Below are some pictures to show what’s going on inside the case.  There are also a couple boards under the control panel.  The last photo is a picture of the card rack at the right side of the unit. The 3 blue boards at the top are the Organtua ranks 1, 2, and 3. The next board is the diode switching board. The next two beige Organtua boards are ranks 4 and 5, which are keyed through individual diode VCAs and then are fed to the second chorus board. The final board closest to the keys is the MIDI interface, based on a PIC16F877A microcontroller.  When I got my Stringz ‘n Thingz from ebay, the keyboard bushings – those little rubber bumpers that stop the “thump” when you press and release keys – were old and dried out.  So I got a replacement 37 key Pratt-Reed set from an online seller. Easy to install, and highly recommended for restoring or rebuilding these old units.

Layout

Below is a drawing to help visualize the layout of everything in the case.  There is a lot in this little case, really need a good roadmap to put it all together!  The colored circles on the schematic identify sources or destinations for all the connections.

Organ

Here you have the original Organtua organ schematics, amended to show all my panel connections and additions.  The Stringz ‘n Thingz uses a very different keying circuit than the Organuta. The Organtua uses a MK50240 top octave generator to create individual notes as square waves and then connects those individual note outs through mixing resistors and the keyboard switches to the output. The Stringz ‘n Thingz uses a diode switching scheme to trigger, sustain, and decay notes. To make them compatible, I added a 37 note diode switching circuit to the Organtua outputs so the same key signal that triggers the strings also triggers the organ.  This circuit is captured in the last photo of this section.

Strings & Chorus

This is a copy of the schematic from the Radio-Electronics article about building the Stringz ‘n Thingz from 1978!  The interface connection points are shown by the colored circles.  Also shown are the two chorus boards – one for the stock Stringz ‘n Thingz and one for my custom organ ranks 4 and 5.  They are virtually identical except for how they are connected to the rest of the boards.  I implemented Stefan Vorkoetter’s excellent noise reduction modification for both of my chorus circuits.  I recommend it highly – it makes quite a difference in the sound quality.   This mod circuit is spliced into the chorus boards at the places shown with the blue boxes.  The actual mod circuit is the last photo in this section.
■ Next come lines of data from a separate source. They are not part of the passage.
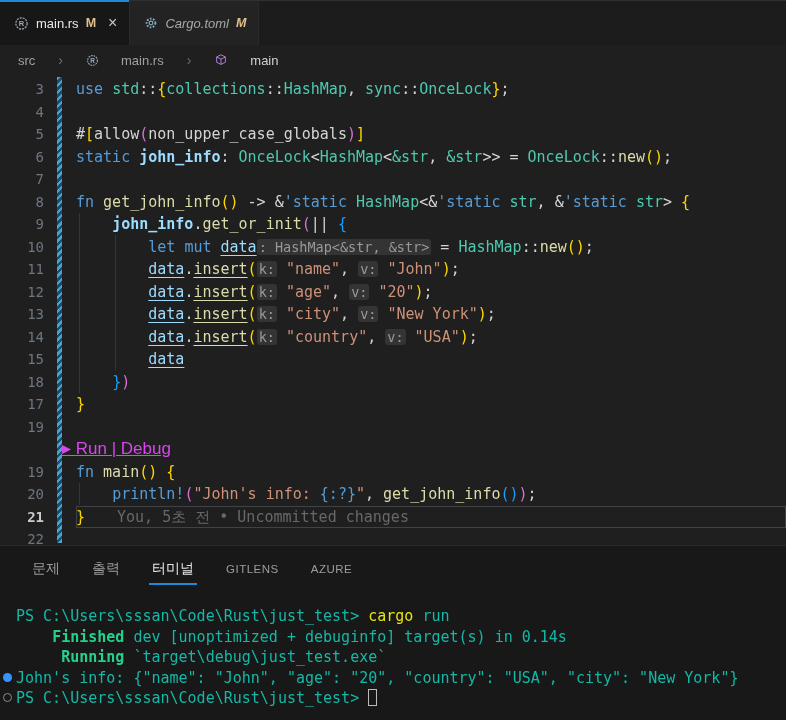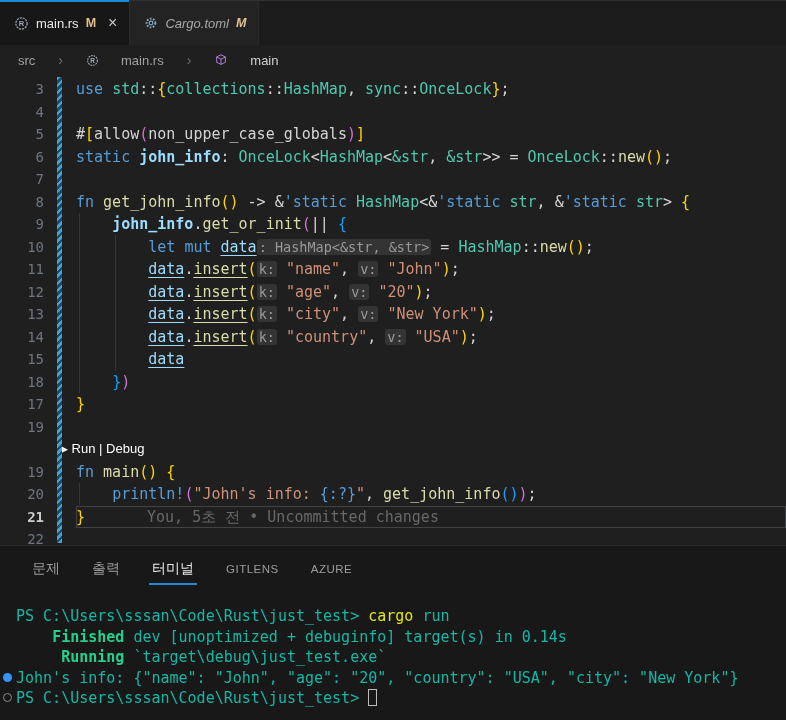--- a/index.html
+++ b/index.html
@@ -37,8 +37,8 @@
   .lc{margin-left:32px;flex:1;}
   .row.cur .ln{color:#cccccc;font-weight:bold;}
   .row.cur .lc{box-shadow:inset 0 0 0 1px #3f4346;}
-  .lens{height:22.5px;line-height:22.5px;padding-left:58px;color:#ffffff;
-        font-size:13px;font-family:"Liberation Sans",sans-serif;cursor:pointer;}
+  .lens{height:22.5px;line-height:22.5px;padding-left:58px;color:#d946ef;
+        font-size:17px;font-family:"Liberation Sans",sans-serif;cursor:pointer;text-decoration:underline;}
   .blame{color:#686868;margin-left:62px;}
   .c-kw{color:#569CD6;} .c-ty{color:#4EC9B0;} .c-fn{color:#DCDCAA;} .c-var{color:#9CDCFE;}
   .c-str{color:#CE9178;} .c-pun{color:#d4d4d4;} .c-fmt{color:#569CD6;}

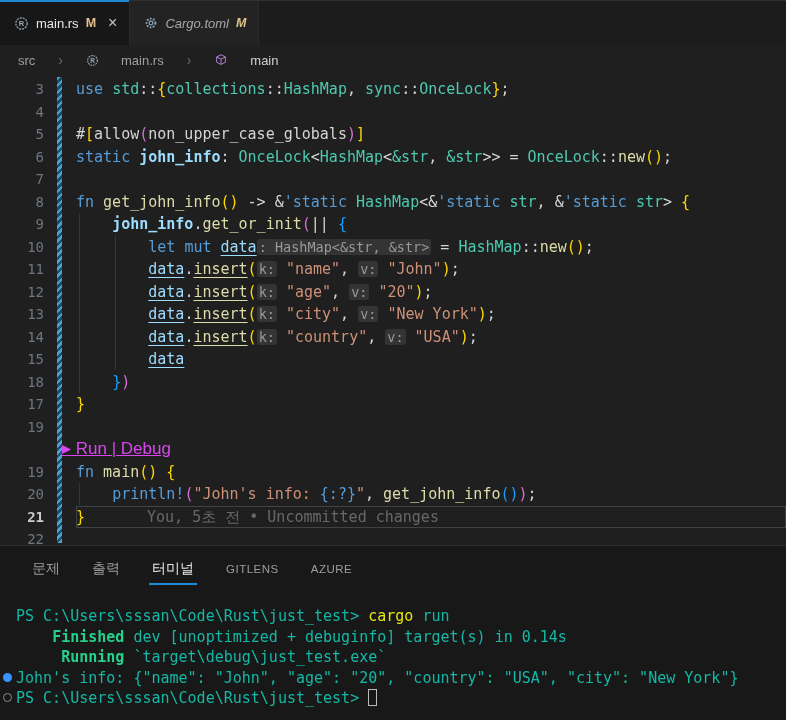--- a/index.html
+++ b/index.html
@@ -39,7 +39,7 @@
   .row.cur .lc{box-shadow:inset 0 0 0 1px #3f4346;}
   .lens{height:22.5px;line-height:22.5px;padding-left:58px;color:#d946ef;
         font-size:17px;font-family:"Liberation Sans",sans-serif;cursor:pointer;text-decoration:underline;}
-  .blame{color:#686868;margin-left:62px;}
+  .blame{color:#686868;margin-left:32px;}
   .c-kw{color:#569CD6;} .c-ty{color:#4EC9B0;} .c-fn{color:#DCDCAA;} .c-var{color:#9CDCFE;}
   .c-str{color:#CE9178;} .c-pun{color:#d4d4d4;} .c-fmt{color:#569CD6;}
   .c-b1{color:#FFD700;} .c-b2{color:#D670D6;} .c-b3{color:#179FFF;}

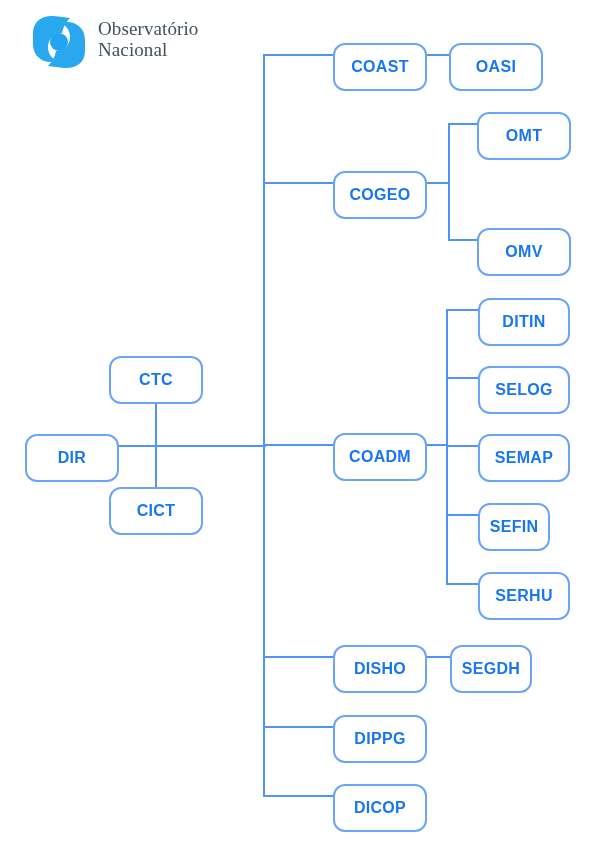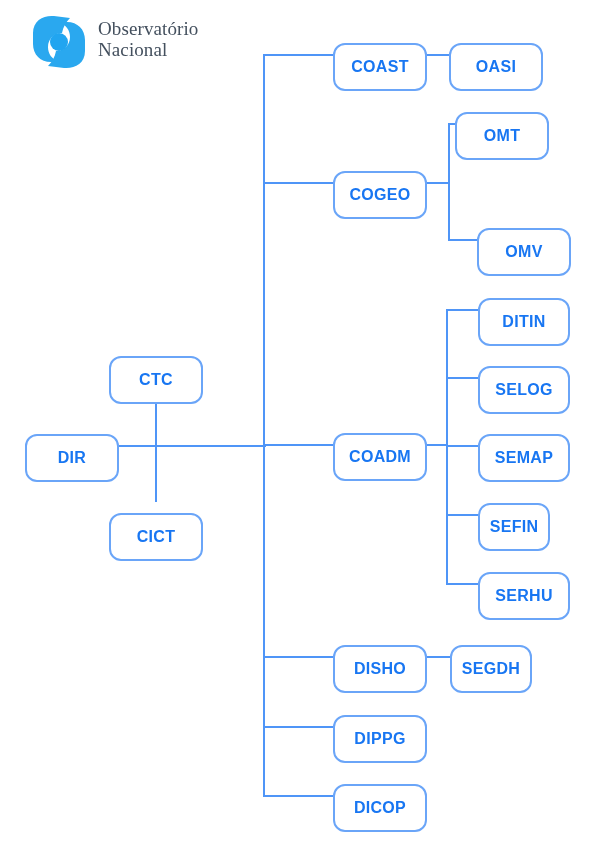--- a/index.html
+++ b/index.html
@@ -137,7 +137,7 @@
 
   <div class="node" style="left:333px; top:159px; width:94px; height:48px;">COGEO</div>
 
-  <div class="node" style="left:455px; top:100px; width:94px; height:48px;">OMT</div>
+  <div class="node" style="left:477px; top:100px; width:94px; height:48px;">OMT</div>
 
   <div class="node" style="left:477px; top:216px; width:94px; height:48px;">OMV</div>
 

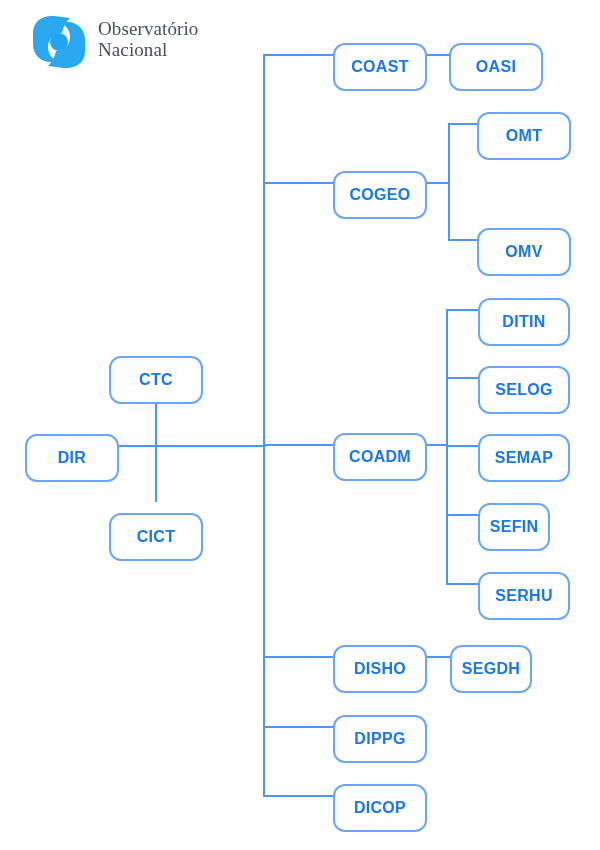--- a/index.html
+++ b/index.html
@@ -129,7 +129,7 @@
 
   <div class="node" style="left:109px; top:344px; width:94px; height:48px;">CTC</div>
 
-  <div class="node" style="left:109px; top:501px; width:94px; height:48px;">CICT</div>
+  <div class="node" style="left:109px; top:475px; width:94px; height:48px;">CICT</div>
 
   <div class="node" style="left:333px; top:31px;  width:94px; height:48px;">COAST</div>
MIDI, Mixer, and Power Supply

The 12V key switches that are used to key the voices are also sampled and used to trigger the MIDI processor to generate MIDI data. There’s no velocity sensitivity, but note on and note off information is sent out from the keyboard. A split of the data across MIDI channels 1, 2, and 3 is also performed based on the control panel switch settings. So even though the keyboard is small, it is zoned to allow simultaneous control of multiple MIDI devices.  The mixer schematic is a pretty basic design for the 4 sound sources.  The piano output from the Stringz ‘n Thingz gets its own noise gate instead of being mixed through the same one as the strings sound.  I was getting some hum interaction between the organ and string ranks, but a couple audio isolation transformers solved that problem.  Paia’s power supply design has a +/-12V supply sharing space on the chorus boards.  Since I have two chorus boards in my unit, I use one to power the strings and MIDI interface and the other to power the organs.